Kelly Grant with the Globe & Mail:
Rob Ford enjoys a 60-per-cent approval rating, according to the first public poll released since he took office Dec. 1.
However, Toronto-based Forum Research, Inc. found that urban and suburban Torontonians remain deeply divided about Mr. Ford: His approval rating was highest in Scarborough (71 per cent) and North York (65 per cent) and lowest in the old cities of Toronto and East York (46 per cent.)
“That puts him higher than his vote, so somehow he’s got the approval of some of his opponents’ supporters, which I think is quite a task, especially given how polarizing the election was,” said Lorne Bozinoff, the president of Forum Research. “My gut feel is that’s a good rating.”
Always fun to see pollsters going by their “gut feel.”
Grant points out that while a 60% approval rating isn’t bad by any means, David Miller’s approval rating was 82% six months into his first term. Quick googling reveals that Miller’s approval ratings stayed very high until the garbage strike in 2009. In 2005, well into his first term, Miller sat at 69%.
More troubling is the nature of the poll questions. Forum Research asked respondents 11 questions about various policies. Of those, several of the questions are incredibly misleading, generally skewed toward pushing support for the mayor’s initiatives.
Here’s a quick breakdown, I’m assuming all questions began with “Do you agree with…” or “Do you support…” but that’s been omitted in the report.
- “The privatization of garbage collection for parts of the city” – A fine question. Notable that only 54% of people agree with this. I’d have pegged popular support at a higher level.
- “The mandatory 5 cent plastic shopping bag fee” – Another appropriate question. It’s hilarious how much older people hate this fee.

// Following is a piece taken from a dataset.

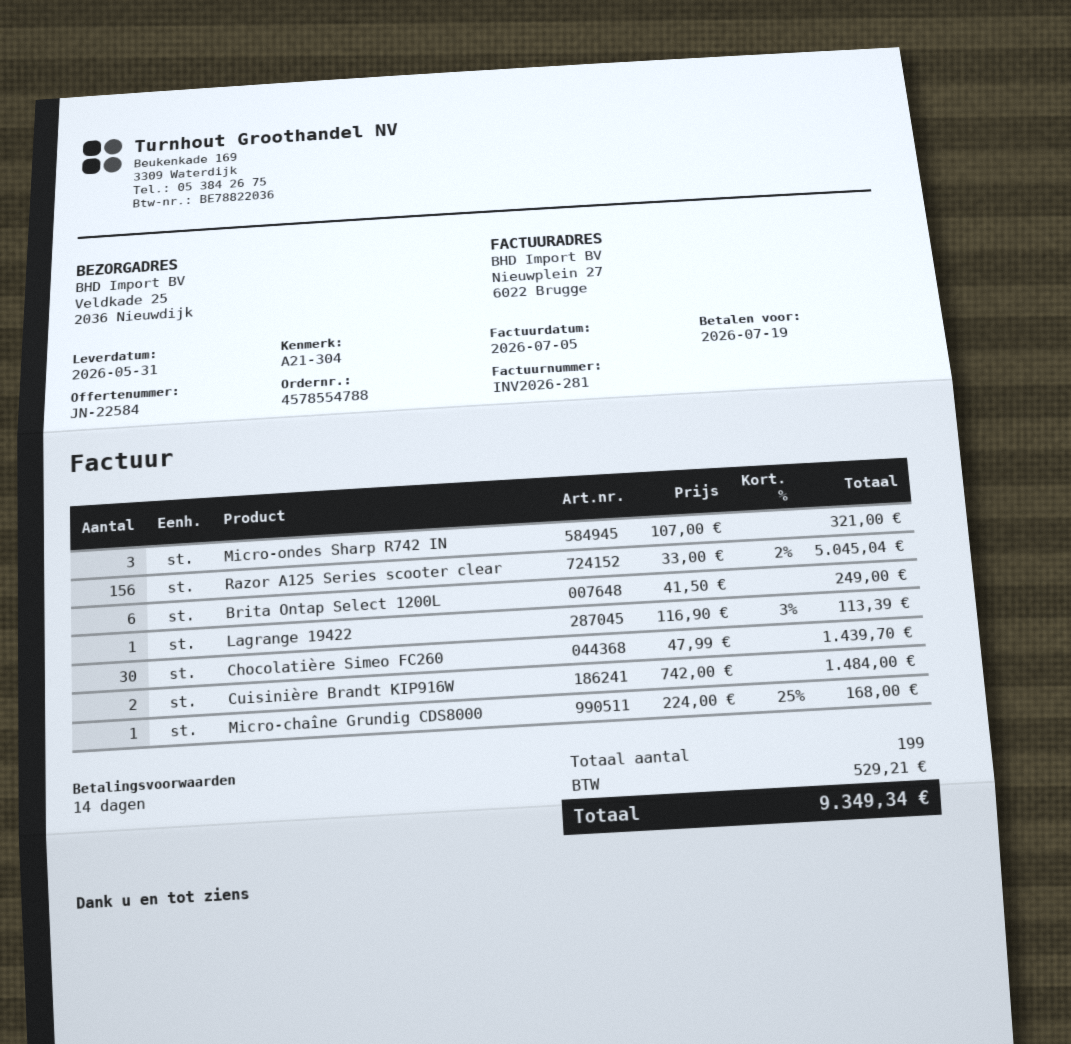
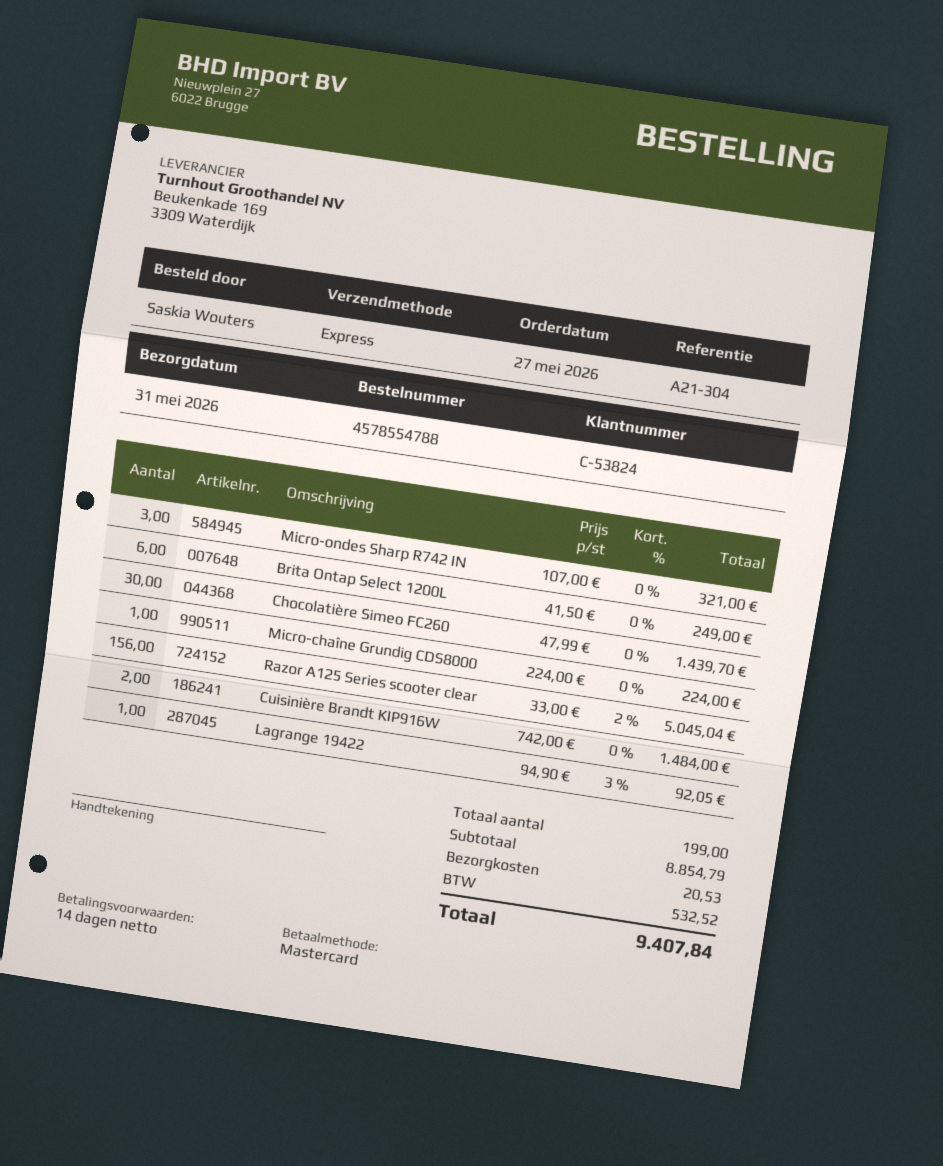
Lagrange 19422: 1 x 116.90 - 3% = 113.39 -> 1 x 94.90 - 3% = 92.05
Micro-chaîne Grundig CDS8000: 1 x 224.00 - 25% = 168.00 -> 1 x 224.00 = 224.00
shipping: none -> 20.53
tax: 529.21 -> 532.52
total: 9349.34 -> 9407.84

- “Declaring the TTC an essential service that would ban strikes and lockouts” – I don’t have a huge problem with this question, but I’d guess that rephrasing it as “Declaring the TTC an essential service, increasing labour costs related to transit” would see very different results.
- “Tearing down the eastern end of the Gardiner expressway” – Why even ask this? Has it come up at all? Was there more context given? A weird question.

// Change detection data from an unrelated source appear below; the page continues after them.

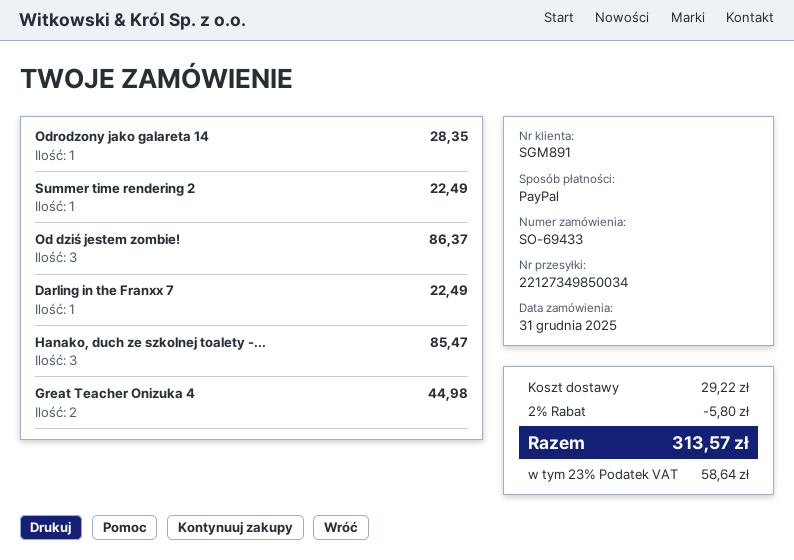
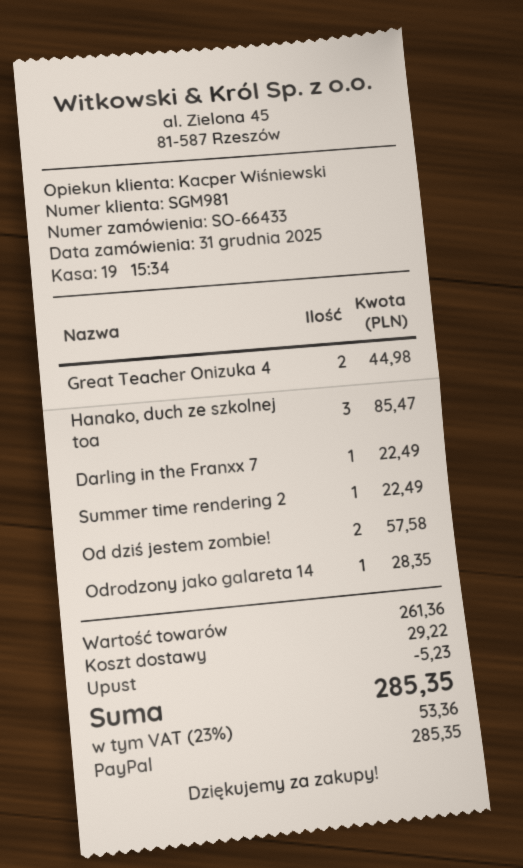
order number: SO-69433 -> SO-66433
customer number: SGM891 -> SGM981
Od dziś jestem zombie!: 3 for 86.37 -> 2 for 57.58
discount: 5.80 -> 5.23
tax: 23% = 58.64 -> 23% = 53.36
total: 313.57 -> 285.35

- “Providing jobs for life for city employees” – This is where these questions go off the rails completely. They might as well have phrased as this “Do you support fatcat union members?”

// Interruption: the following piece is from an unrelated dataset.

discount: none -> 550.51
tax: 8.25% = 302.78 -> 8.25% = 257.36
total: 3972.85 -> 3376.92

- “Using private sector financing to pay for the Sheppard subway so it can be built sooner” – What the hell is this one? No one is proposing that private sector funds will get transit built on Sheppard faster than originally planned. The Sheppard East LRT would have been open in less than three years.
- “Spending $3 million to hire an outside consultant to look at ways to make the City more efficient?” – If there’s bad news for Ford in this poll, it’s this question. Only 38% of people support the move to hire an outside consultant. A fair question. (Interesting, too, that the $3 million dollars only become public knowledge at council on Thursday, February 24 – this poll went into the wild on Friday, February 25.)
- “Relaxing liquor regulations so that you can walk around with a drink at licensed events instead of having to stay in a beer tent?” – This is a provincial issue that doesn’t have anything to do with the City’s government.
- “Licensing bicyclists so that traffic laws can be enforced with them?” – Oh, screw off. I love the implication that traffic laws can’t be enforced with cyclists currently because of the lack of some kind of licensing program. Cyclists already are subject to the rules of the road. A municipal licensing program wouldn’t do anything to change that and would cost a ton of money.
- “In order to improve public transit, do you think more below ground subways or more above ground light rail streetcars should be built?” – No one is proposing more streetcar lines as Toronto knows them. A ridiculous question in the sense that even diehard Transit City supporters would probably be forced to answer for below ground subways. In an ideal world we’d have below ground subways everywhere.
- “Should the City build more City owned social housing units or should the City provide rent subsidies so those needing social housing can rent privately owned units instead?” – Not as egregious as some of the other questions but, again, there’s a clear skew here. The subtext is “Should the city keep spending YOUR TAX DOLLARS on public housing or should we just let the awesome private sector deal with it?” As I noted yesterday, Section Eight housing subsidies exist across the United States and still lead to the same issues we see with our public housing system — slumlords eagerly accept the subsidies while “nicer” market rental buildings refuse them.
In summary, this poll reveals primarily that Ford is currently a semi-popular mayor and little else. Anyone who can read some of the questions contained within this poll and feel like they’re an accurate representation of anything is kidding themselves.